Comment 9 for bug 1837580

Revision history for this message
Jeff Dileo (jtdileo) wrote :

This is currently an issue in 19.10's systemd (version 242). By default, unless services are configured to set LimitMEMLOCK, they will have 64k as their memlock limit (though oddly, systemd bumped its own memlock limit higher than previous versions have used). The only processes not affected are those that increase their own memlock rlimits at runtime, such as `systemd --user`.

```
# for pid in $(ps --ppid 1 | awk 'NR!=1 {print $1}'); do echo -n "${pid}: "; cat "/proc/${pid}/limits" | grep locked ; done
400: Max locked memory 65536 65536 bytes
480: Max locked memory 65536 65536 bytes
514: Max locked memory 65536 65536 bytes
559: Max locked memory 65536 65536 bytes
561: Max locked memory 65536 65536 bytes
596: Max locked memory 65536 65536 bytes
657: Max locked memory 65536 65536 bytes
658: Max locked memory 65536 65536 bytes
659: Max locked memory 65536 65536 bytes
661: Max locked memory 65536 65536 bytes
662: Max locked memory 65536 65536 bytes
665: Max locked memory 65536 65536 bytes
681: Max locked memory 65536 65536 bytes
685: Max locked memory 65536 65536 bytes
688: Max locked memory 65536 65536 bytes
704: Max locked memory 65536 65536 bytes
710: Max locked memory 65536 65536 bytes
711: Max locked memory 65536 65536 bytes
732: Max locked memory 65536 65536 bytes
939: Max locked memory 65536 65536 bytes
6673: Max locked memory 67108864 67108864 bytes
7310: Max locked memory 65536 65536 bytes
# ps aux | grep 6673
root 6673 0.0 0.8 18132 8348 ? Ss 00:07 0:00 /lib/systemd/systemd --user
root 10442 0.0 0.0 8020 864 pts/2 S+ 03:32 0:00 grep --color=auto 6673
```

This includes sshd, but the forked (still `sshd`) children of sshd appear to have their memlock limit increased. This results in direct shell operations under sshd having realistic limits. However, processes "kicked off" by an ssh shell session, but not actually originally parented under them, will have the austere 64k memlock limit. This is the case with docker (the ubuntu docker.io package) containers, as containerd's systemd configuration (/lib/systemd/system/containerd.service) does not set LimitMEMLOCK. And it should not have to.

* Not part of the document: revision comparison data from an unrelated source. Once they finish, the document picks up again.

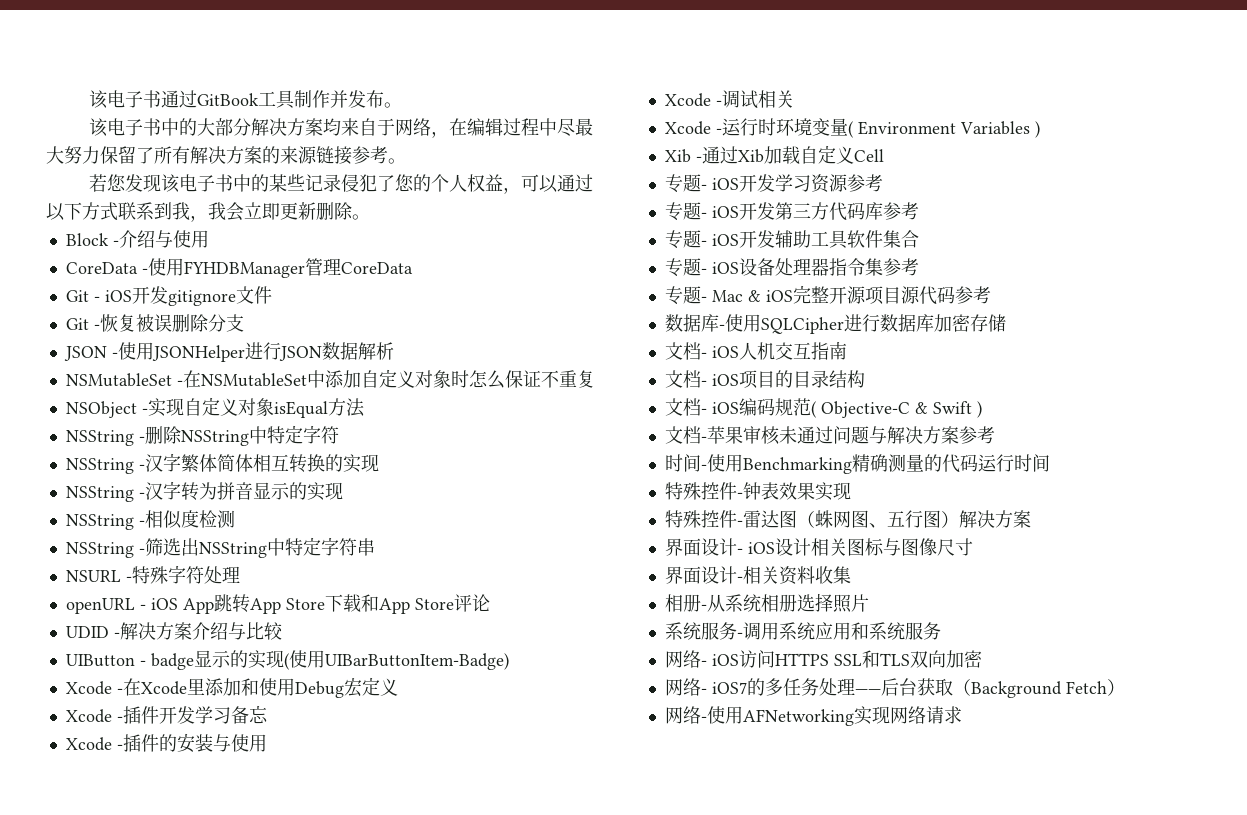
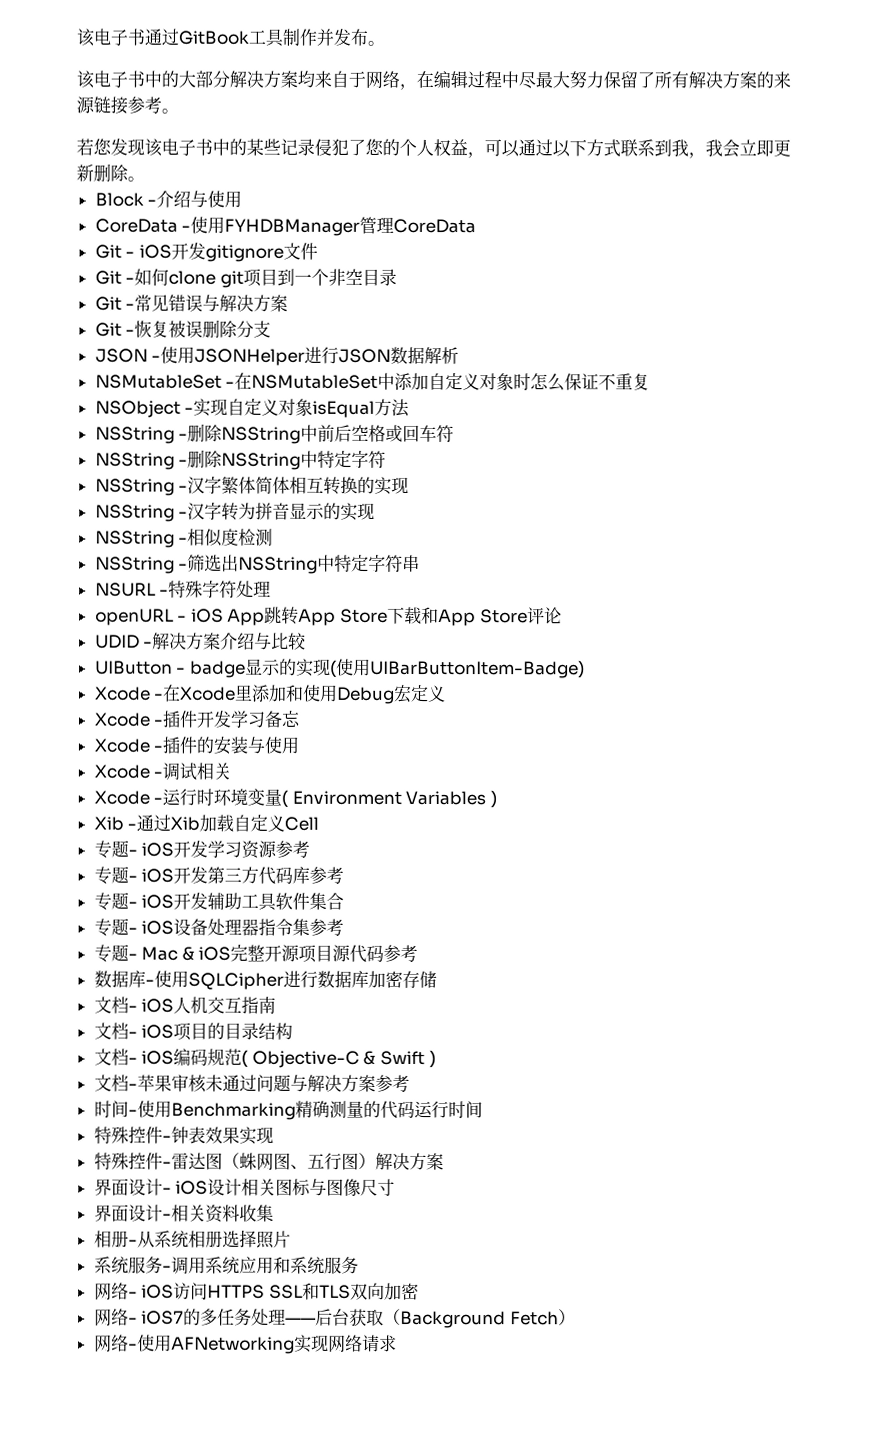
(272, 295) none -> [94,268,397,288] [94,294,289,312] // Git -如何clone git项目到一个非空目录 // Git -常见错误与解决方案
(365, 407) none -> [94,423,455,444] // NSString -删除NSString中前后空格或回车符

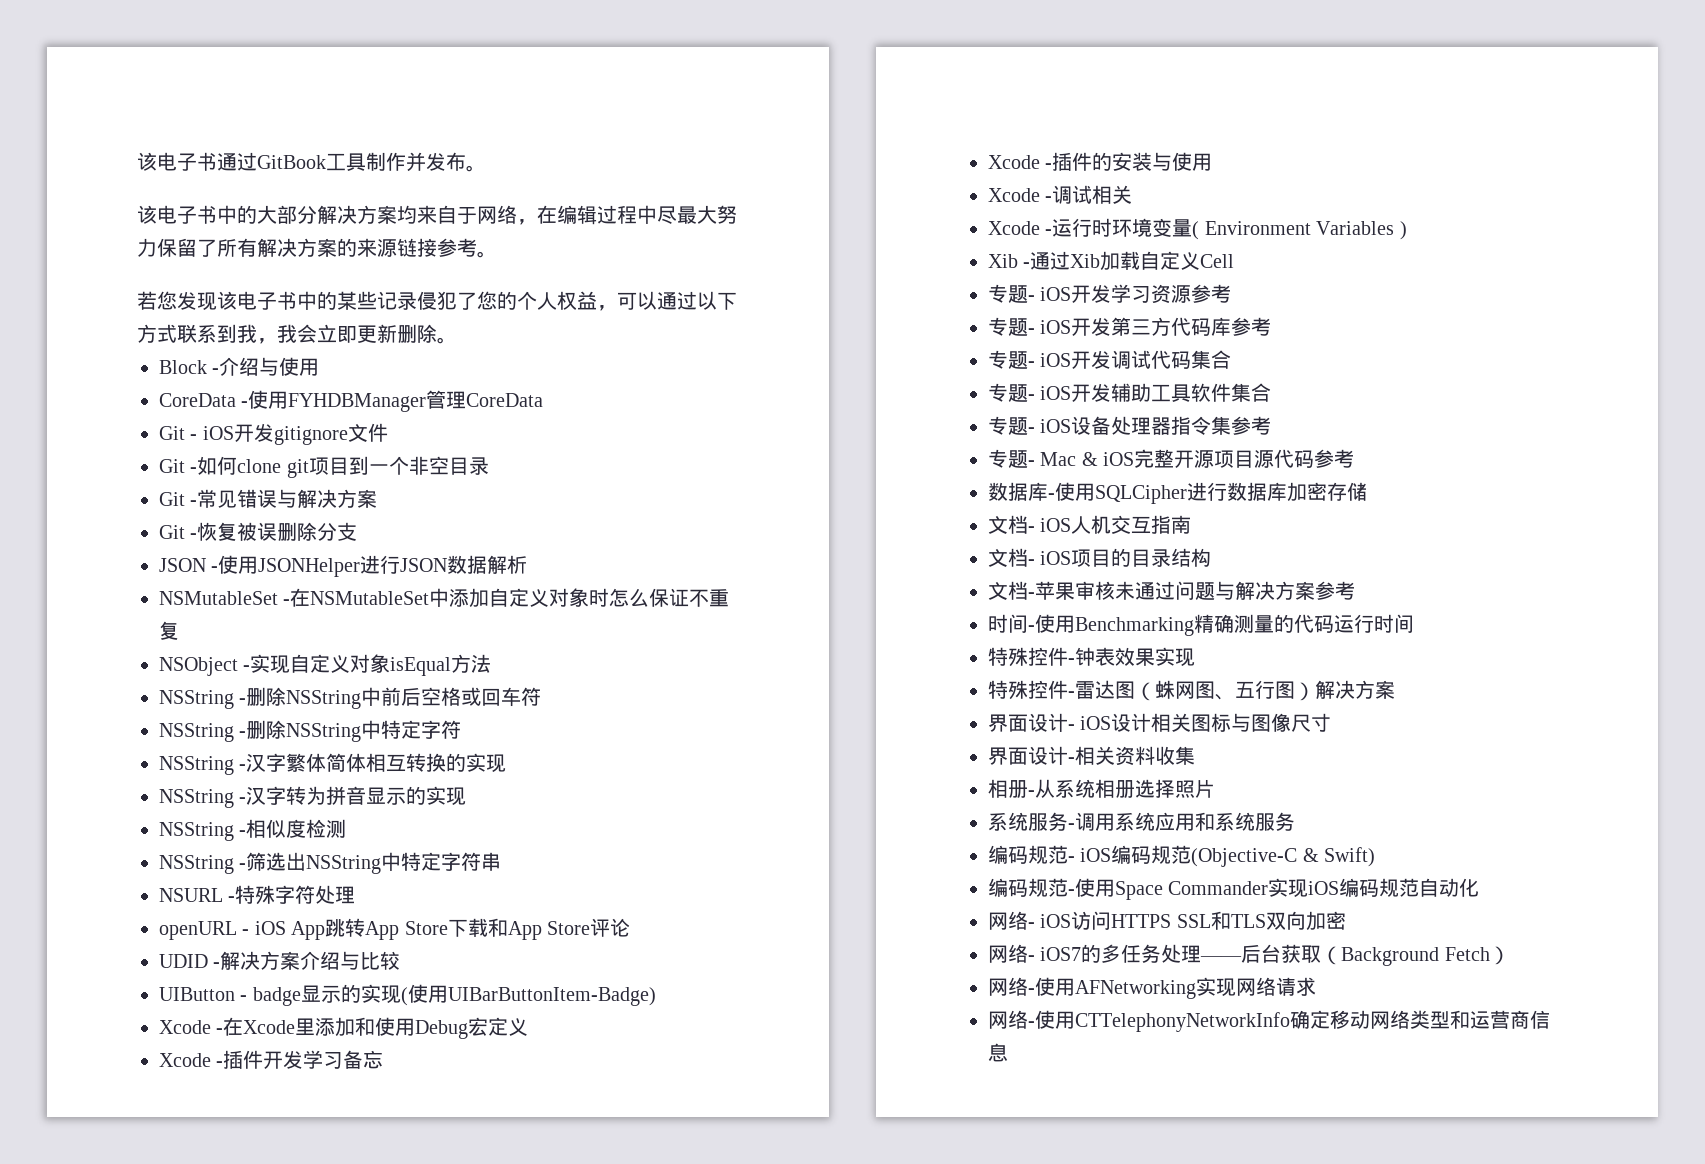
(345, 875) none -> [988,350,1232,369] // 专题- iOS开发调试代码集合
[93,1048,436,1069] // 文档- iOS编码规范( Objective-C & Swift ) -> (1212, 557) none
(359, 1265) none -> [988,845,1376,867] [988,878,1480,900] // 编码规范- iOS编码规范(Objective-C & Swift) // 编码规范-使用Space Commander实现iOS编码规范自动化
(397, 1343) none -> [988,1010,1550,1032] [988,1043,1008,1062] // 网络-使用CTTelephonyNetworkInfo确定移动网络类型和运营商信息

Per this thread (https://twitter.com/ChaosDatumz/status/1198075570921394177), this is causing problems for eBPF related functionality running under docker due to the fact that the memlock limit is used to track eBPF maps and is tracked on the user, which is an issue because root in a non-user namespaced container is technically root on the outside, so on top of this paltry memlock limit, existing host processes running as root are counting towards the container's memlock limit. This likely has cascading effects for anything eBPF-related that isn't being started by a user's shell, but the user-based memlock accounting behavior will likely cause other issues for anything running in a container that performs such checks given that on a typical system, root host processes may well already have more than 64k in locked kernel memory allocated. I don't think the solution for this is just to special case containerd (or docker.io) with a configuration, but to fix this at its heart, systemd.